I guess what I’m trying to say to you is this, if you really want your children to live up to the expectations that you have for them, you had better live up to the ones they have for you. If you hunt everything that has fur or feathers, you owe it to your child to bag out on one day of going with your hardcore buddies, to take your kid. There is no place that brings family closer there sharing a passion for something. You want to know whats going on in your kids life? Try sitting in a duck blind with them. I will bet that 20 degrees and a 15 mph wind  (at 4 A.M.) will stir up the conversation rather quickly. You want to know how your kid is doing in school? Strap on the waders, and grab the fly rods.

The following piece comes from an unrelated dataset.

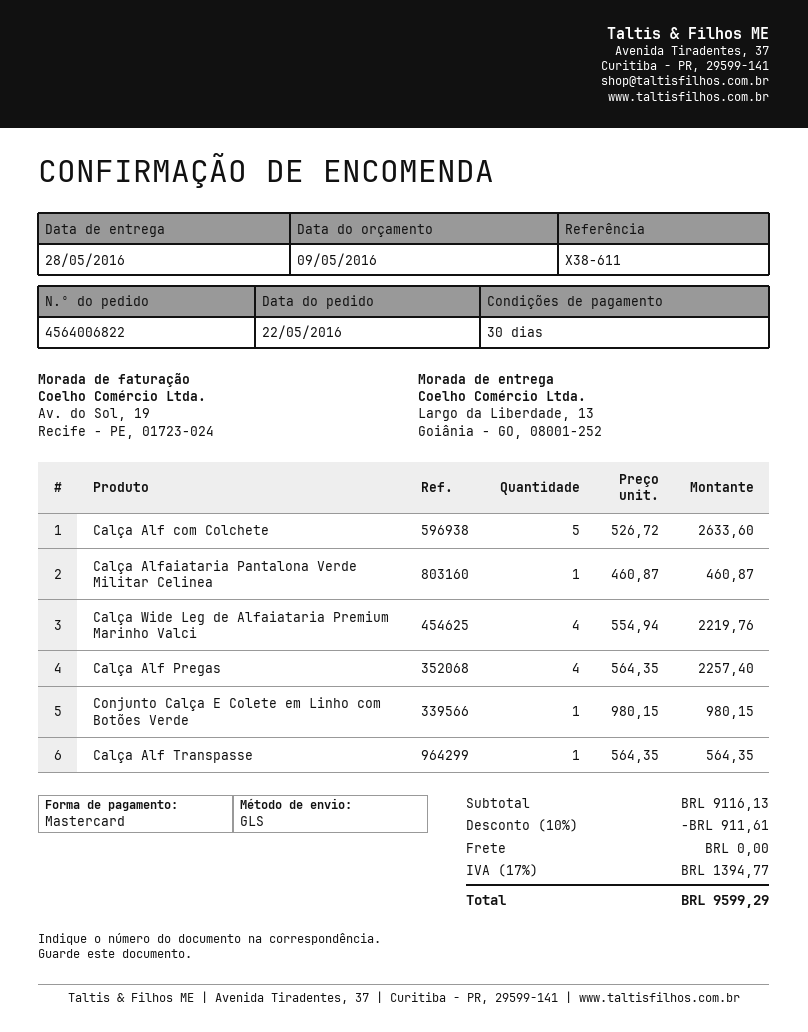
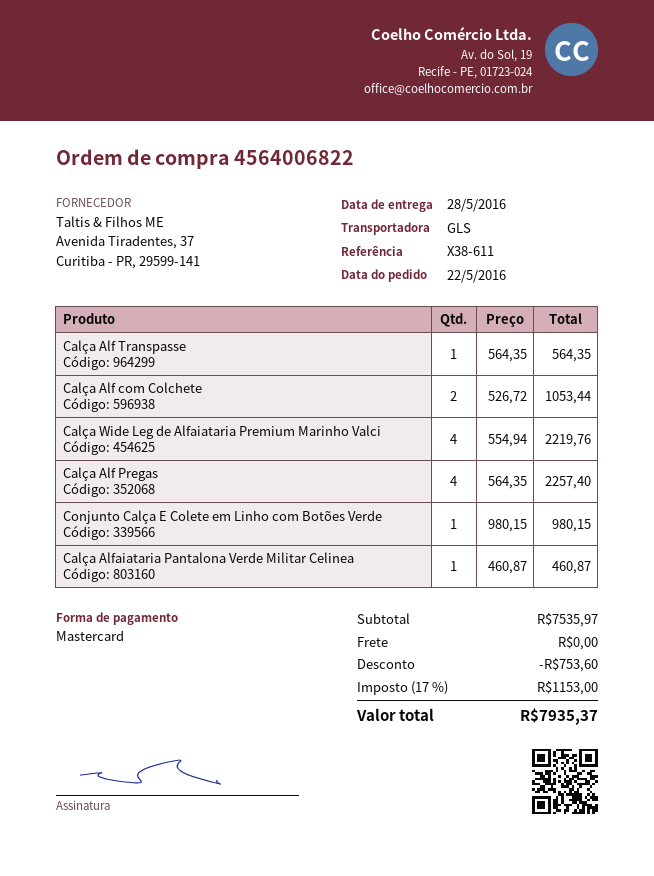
Calça Alf com Colchete: 5 x 526.72 = 2633.60 -> 2 x 526.72 = 1053.44
subtotal: 9116.13 -> 7535.97
discount: 911.61 -> 753.60
tax: 17% = 1394.77 -> 17% = 1153.00
total: 9599.29 -> 7935.37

Find a quiet creek and let the current be your guide, and if you want your children to be honest with you, be honest with them. No matter how tough it may be at times. Just like Uncle Ted Nugent says “If you take your kids hunting, you wont have to hunt for your kids.” And that is a lesson that I think we can all take to heart.

-Grant Willoughby 8/14/2016-

lets all be seated…

I have been struggling with what to let loose down the post world patriot pipeline this week, I absolutely love to try to be funny, interesting and most of all I want to be informative to all of ya’ll. I would rather teach then give you a shame session.That isn’t my nature. But its pretty hard to speak to a point that no one wants to talk about, I want a conversation, not a monologue… But maybe I haven’t been open enough, maybe I haven’t been honest enough, maybe you don’t know me (by “ME” I mean a “Post World Patriot“). So this may be a little different blog post then before, and I hope that maybe me flexing my voice and opinions, will make you do the same. I feel that I have the ability to speak as the voice of PWP, which means (if you are reading this) that I am your voice too. So please find your seats. This is the sermon of the “Post World patriot”

My name is Grant Alexander Willoughby, I am in fact an ordained reverend,  I have actually married people… Kind of cool stuff huh? I spent quite a bit of time working for North Idaho Youth for Christ. ( about 6 years) working with kids that didn’t have a chance. That’s why I wanted to be a teacher when I got out of high school, went to NIC for a year, then decided it wasn’t for me. It wasn’t that I didn’t want to craft our youth, it was the fact that I couldn’t pay my bills with there salary (next time you go to a parent teacher conference be heartfelt and thank your kids teacher, there doing it because they love your kids, not for the money… Because there isn’t any.) Then I did a correspondence course and became a Gunsmith. Filling out paperwork to prove that I know about guns seemed a little redundant, but I finished a 9 month course in a little over 6 weeks, with scores that perplexed the makers of the program. I wasn’t learning anything, I was just proving what I already knew. And now I am a husband, a father, a son, a beer warehouse supervisor, and an active member of my community. But….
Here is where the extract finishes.